We all have 24 hours in the day. No more and no less. Look at your average day and quantify how much time you actually spend indulging. Look at your average weekend, your work week, your month, and have a rough idea of how much time you spend relaxing, watching tv, scrolling on your phone, talking on the phone with friends/family, going out to socialize [pre-lockdown obviously…], etc. There is now a focus on how much time we spend endlessly scrolling through feeds without really doing anything productive. And I’m guilty of it too. I often catch myself doing something completely mindlessly and wasting my time doodling around.

You will realize you have lots of time, but you do other things. If you really want to dedicate time to your craft, be it writing, or building a boat, or whatever it may be, you have to compromise and choose to sit down and work on your craft instead of doing something else.

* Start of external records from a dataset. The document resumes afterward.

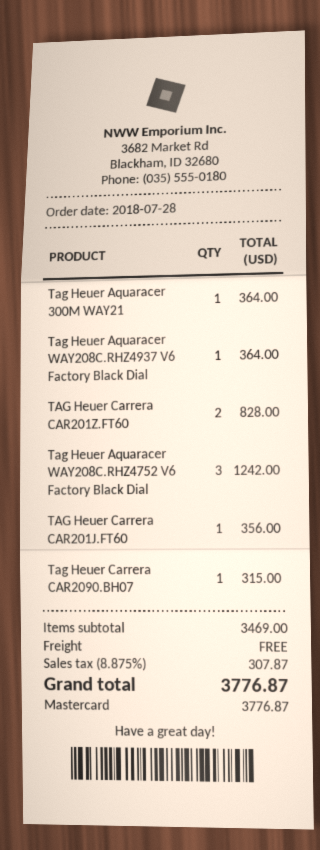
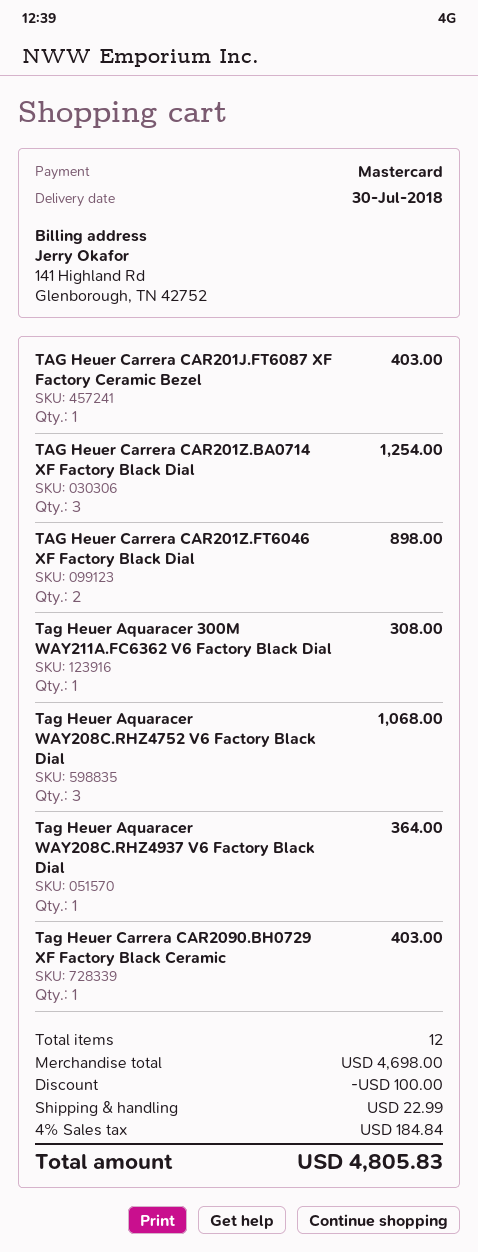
Tag Heuer Aquaracer 300M WAY21: 1 for 364.00 -> 1 for 308.00
TAG Heuer Carrera CAR201Z.FT60: 2 for 828.00 -> 2 for 898.00
Tag Heuer Aquaracer WAY208C.RHZ4752 V6 Factory Black Dial: 3 for 1242.00 -> 3 for 1068.00
TAG Heuer Carrera CAR201J.FT60: 1 for 356.00 -> 1 for 403.00
Tag Heuer Carrera CAR2090.BH07: 1 for 315.00 -> 1 for 403.00
TAG Heuer Carrera CAR201Z.BA0714 XF Factory Black Dial: none -> 3 for 1254.00
subtotal: 3469.00 -> 4698.00
discount: none -> 100.00
shipping: 0.00 -> 22.99
tax: 8.875% = 307.87 -> 4% = 184.84
total: 3776.87 -> 4805.83

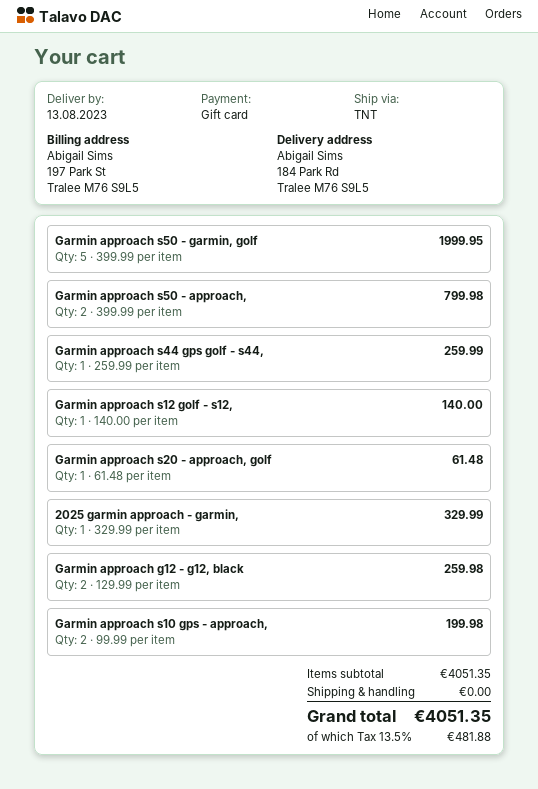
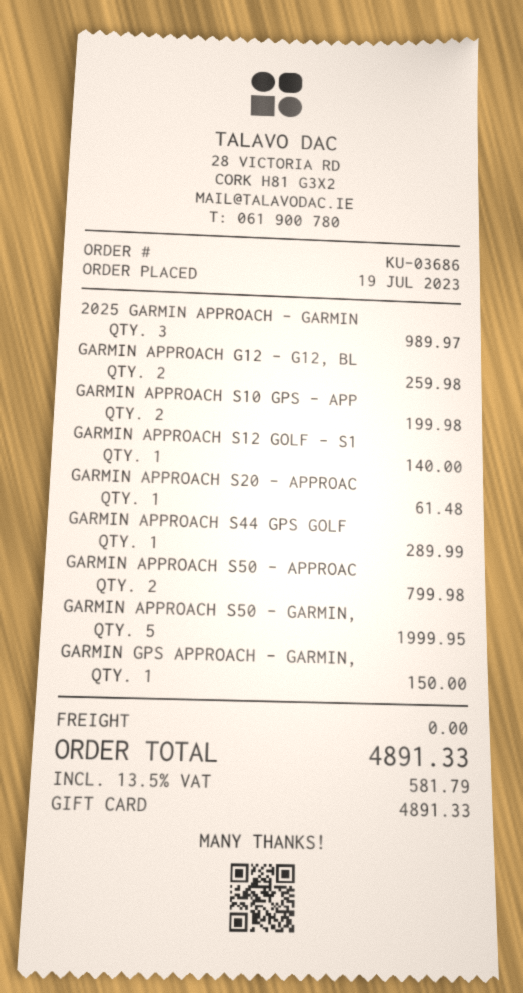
Garmin approach s44 gps golf - s44,: 1 for 259.99 -> 1 for 289.99
2025 garmin approach - garmin,: 1 for 329.99 -> 3 for 989.97
GARMIN GPS APPROACH - GARMIN,: none -> 1 for 150.00
tax: 13.5% = 481.88 -> 13.5% = 581.79
total: 4051.35 -> 4891.33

Look into if you can save time by organizing yourself. Don’t go shopping and wander through the aisles looking for inspiration for dinner. Have a plan, have a shopping list, make it your goal to reduce your time. Look at utilizing the time that is basically “lost” in your daily life, like commuting/driving while doing errands. Maybe you can’t write when you’re standing in a crowded train, but you can read. You can read books in your genre, or read educational books on whatever it is you want to learn or improve in. If you’re in a car, there are audible books, podcasts and many more tools to not let that time go to waste.

The answer to both finding the time to write, and finding the motivation to write, is the same (in my opinion). Because the “magic” trick is to simply take the decision to carve that time out of your daily or weekly time and sit down and do it. How do you motivate yourself to write? Sit down and don’t let yourself get distracted and remind yourself what your goal is. Do you want to write a book? Master a new skill? Learn a new language? Then take it one day at a time and work on it little by little. And keep at it.